My eyebrows pinch together, and I almost burst out into a laugh. “Now I know you're lying. I’m all right, but I’m not Miss Magnolia or anything.”

“Beauty is in the eye of the beholder, isn’t it?” He dabs another paper towel into a jar of water next to his paints, then wipes my face again. “Some people don’t like reptiles. They’re weird looking, scaly, and just plain ugly. But you’ve made it your life’s mission to take care of turtles.”

“Are you saying I’m like a turtle?”

He chuckles, wiping his chest. “I’m saying people don’t always see the beauty in things until they look a little closer or learn more about them. Like the turtle, for example. When you realise they’re intelligent, complicated, fascinating, you appreciate and respect them more and see their true worth and beauty.”

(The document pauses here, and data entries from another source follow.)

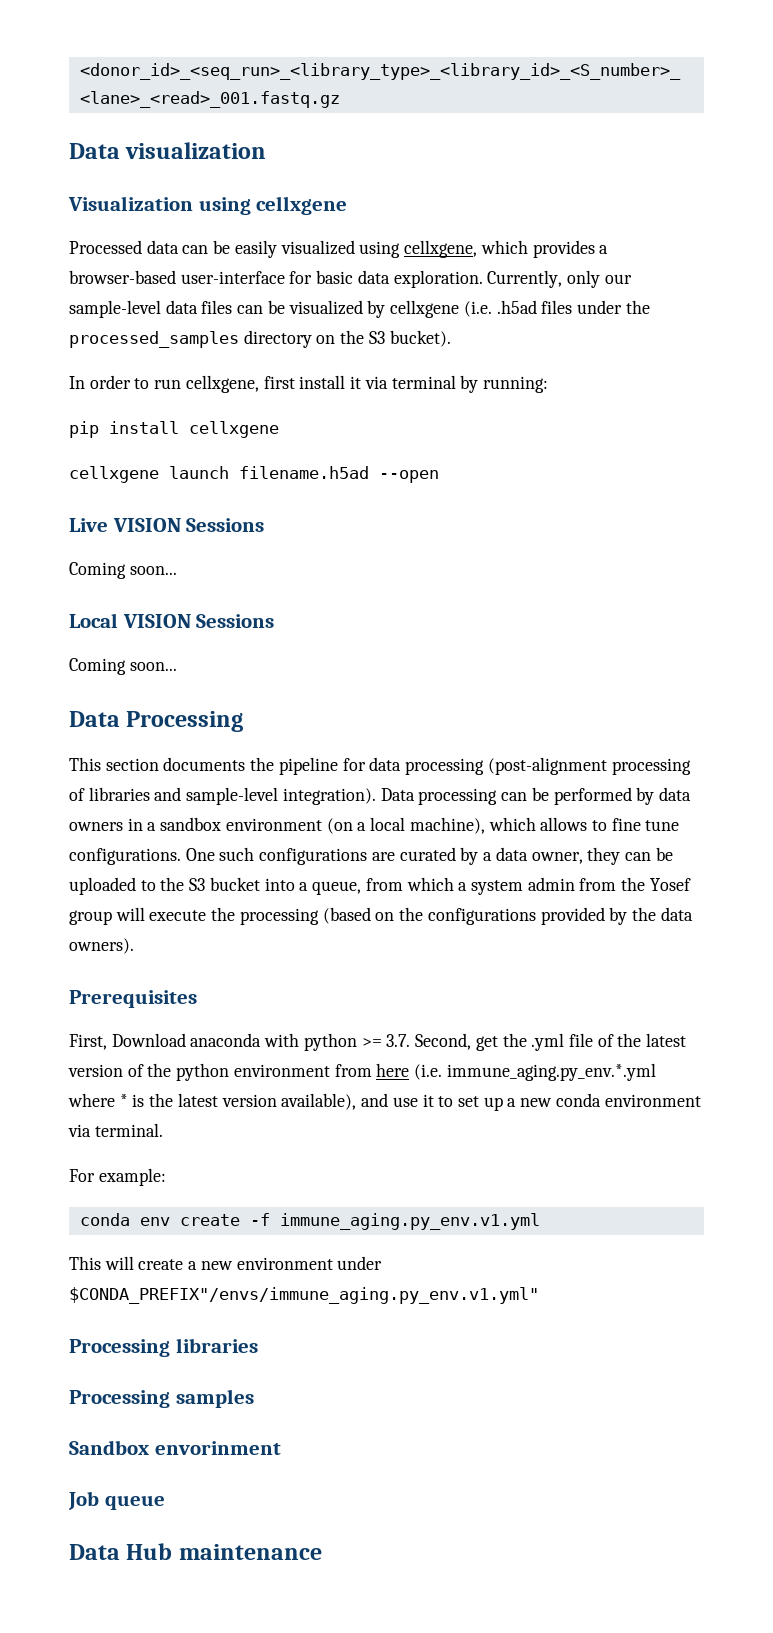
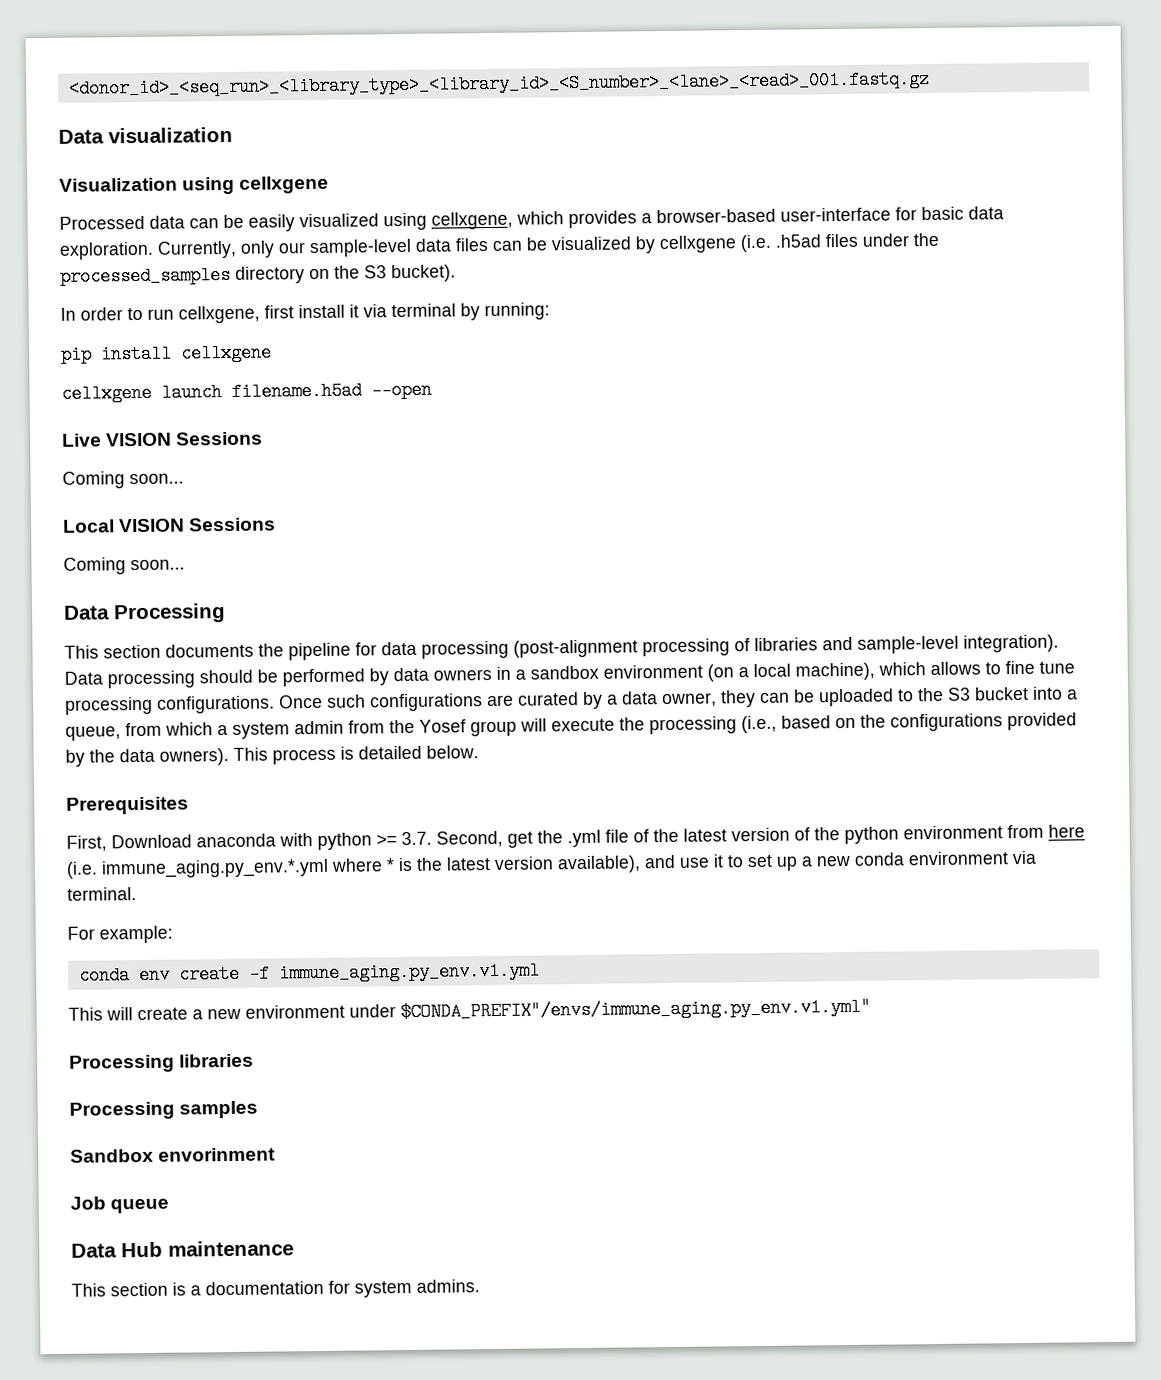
- Data processing can be performed by data owners in a sandbox environment (on a local machine), which allows to fine tune configurations. One such configurations are curated by a data owner, they can be uploaded to the S3 bucket into a queue, from which a system admin from the Yosef group will execute the processing (based on the configurations provided by the data owners).
+ Data processing should be performed by data owners in a sandbox environment (on a local machine), which allows to fine tune processing configurations. Once such configurations are curated by a data owner, they can be uploaded to the S3 bucket into a queue, from which a system admin from the Yosef group will execute the processing (i.e., based on the configurations provided by the data owners). This process is detailed below.
+ This section is a documentation for system admins.

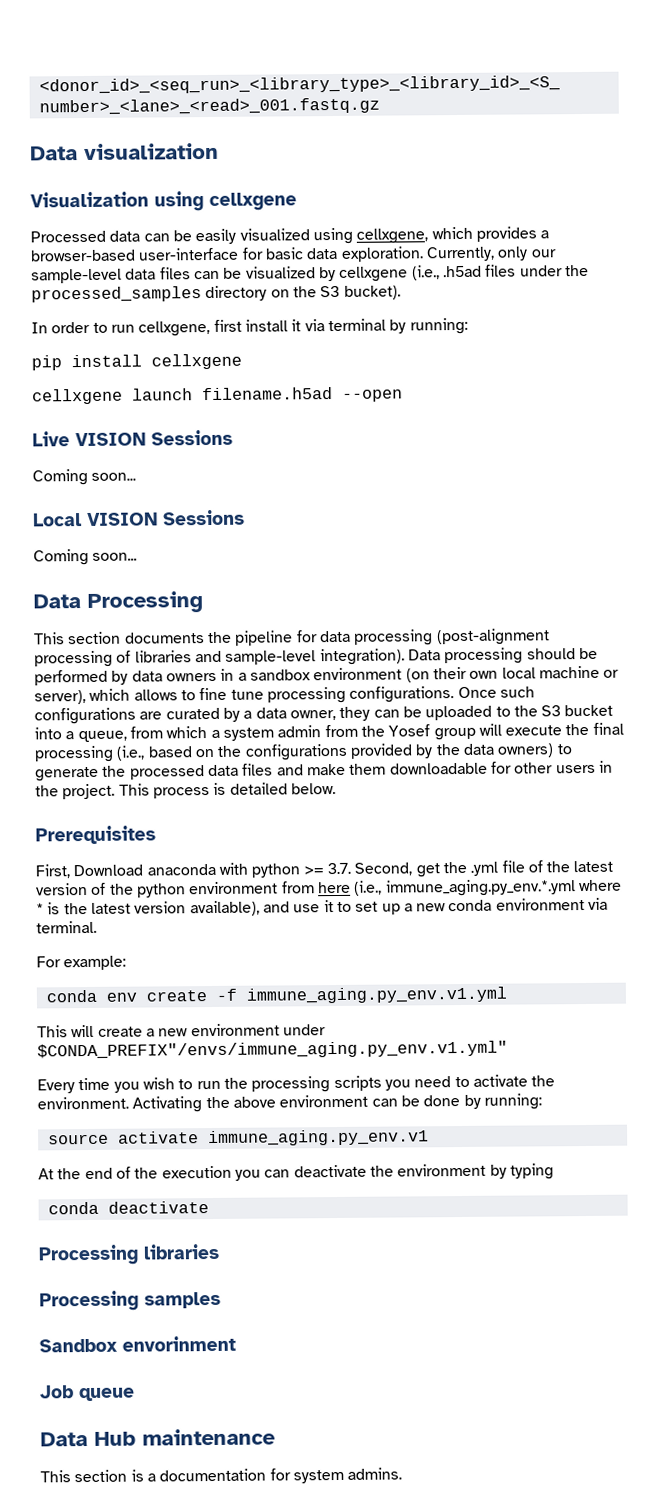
- Currently, only our sample-level data files can be visualized by cellxgene (i.e. .h5ad files under the processed_samples directory on the S3 bucket).
+ Currently, only our sample-level data files can be visualized by cellxgene (i.e., .h5ad files under the processed_samples directory on the S3 bucket).
- Data processing should be performed by data owners in a sandbox environment (on a local machine), which allows to fine tune processing configurations.
+ Data processing should be performed by data owners in a sandbox environment (on their own local machine or server), which allows to fine tune processing configurations.
- Once such configurations are curated by a data owner, they can be uploaded to the S3 bucket into a queue, from which a system admin from the Yosef group will execute the processing (i.e., based on the configurations provided by the data owners).
+ Once such configurations are curated by a data owner, they can be uploaded to the S3 bucket into a queue, from which a system admin from the Yosef group will execute the final processing (i.e., based on the configurations provided by the data owners) to generate the processed data files and make them downloadable for other users in the project.
- First, Download anaconda with python >= 3.7. Second, get the .yml file of the latest version of the python environment from here (i.e. immune_aging.py_env.*.yml where * is the latest version available), and use it to set up a new conda environment via terminal.
+ First, Download anaconda with python >= 3.7. Second, get the .yml file of the latest version of the python environment from here (i.e., immune_aging.py_env.*.yml where * is the latest version available), and use it to set up a new conda environment via terminal.
+ Every time you wish to run the processing scripts you need to activate the environment. Activating the above environment can be done by running:
+ source activate immune_aging.py_env.v1
+ At the end of the execution you can deactivate the environment by typing
+ conda deactivate

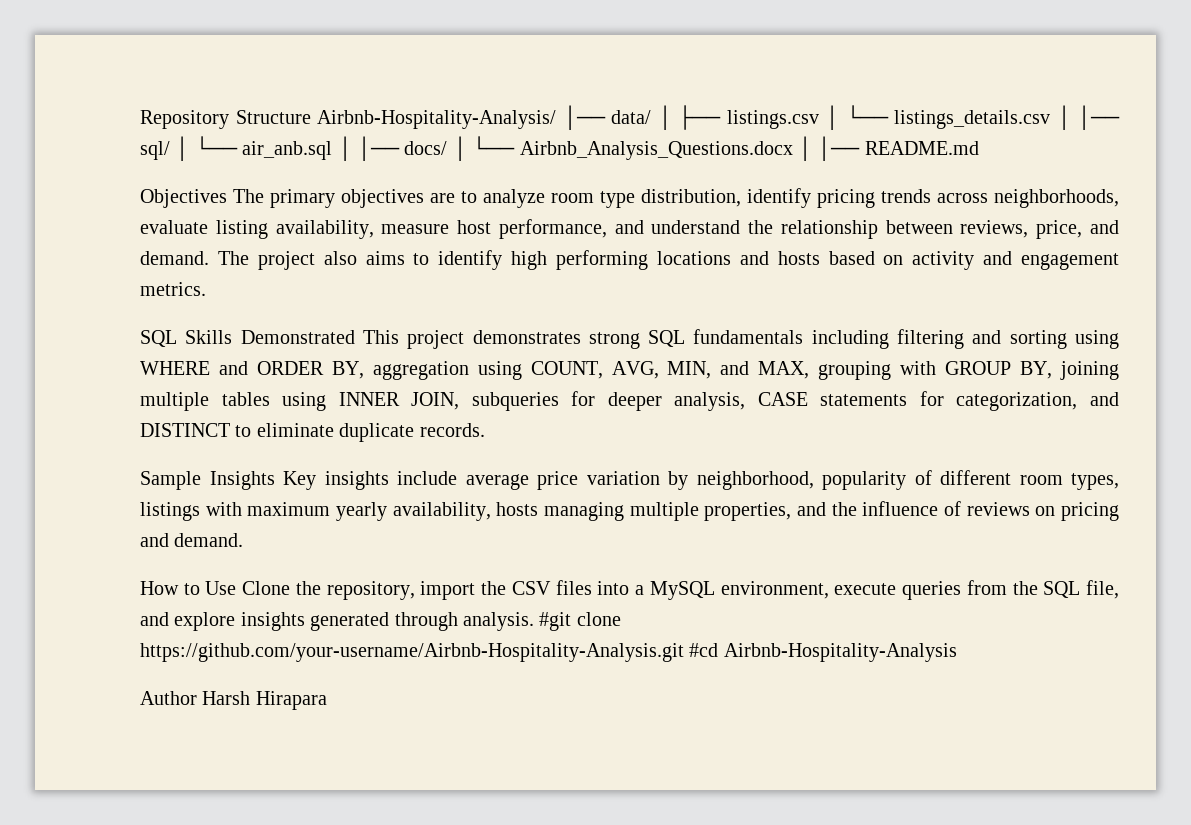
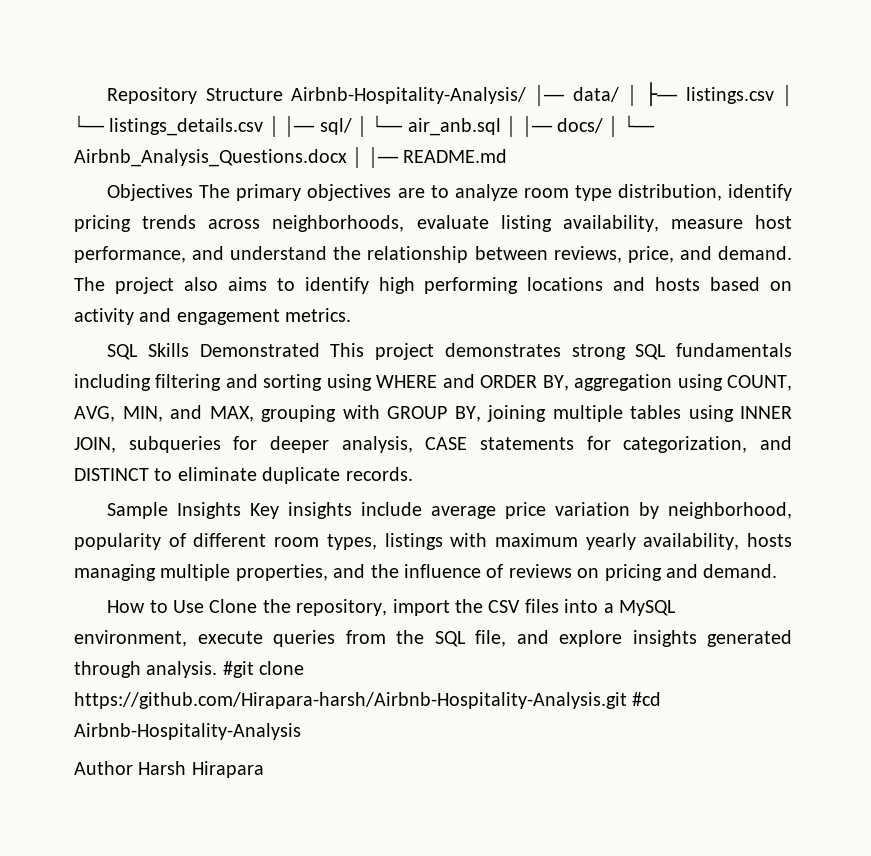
- #git clone https://github.com/your-username/Airbnb-Hospitality-Analysis.git #cd Airbnb-Hospitality-Analysis
+ #git clone https://github.com/Hirapara-harsh/Airbnb-Hospitality-Analysis.git #cd Airbnb-Hospitality-Analysis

The beauty in him is now clear to me. His true essence is much more than a chiselled god with a British accent who has me going through underwear faster than I can launder them. Tonight I see his kindness and caring nature, making me feel safe and heard. I can’t find the right words to convey all what I feel. Especially when he’s so close and gazing into my eyes, but there’s so much more about him that I want to swim into his depths and explore every side to this man.

I’ve been so stubborn, all because he’s friends with Magnolia Point’s finest asswipes, but Finn’s nothing like them. My heart races. I lean into him, hoping he’ll take the kiss I owe him.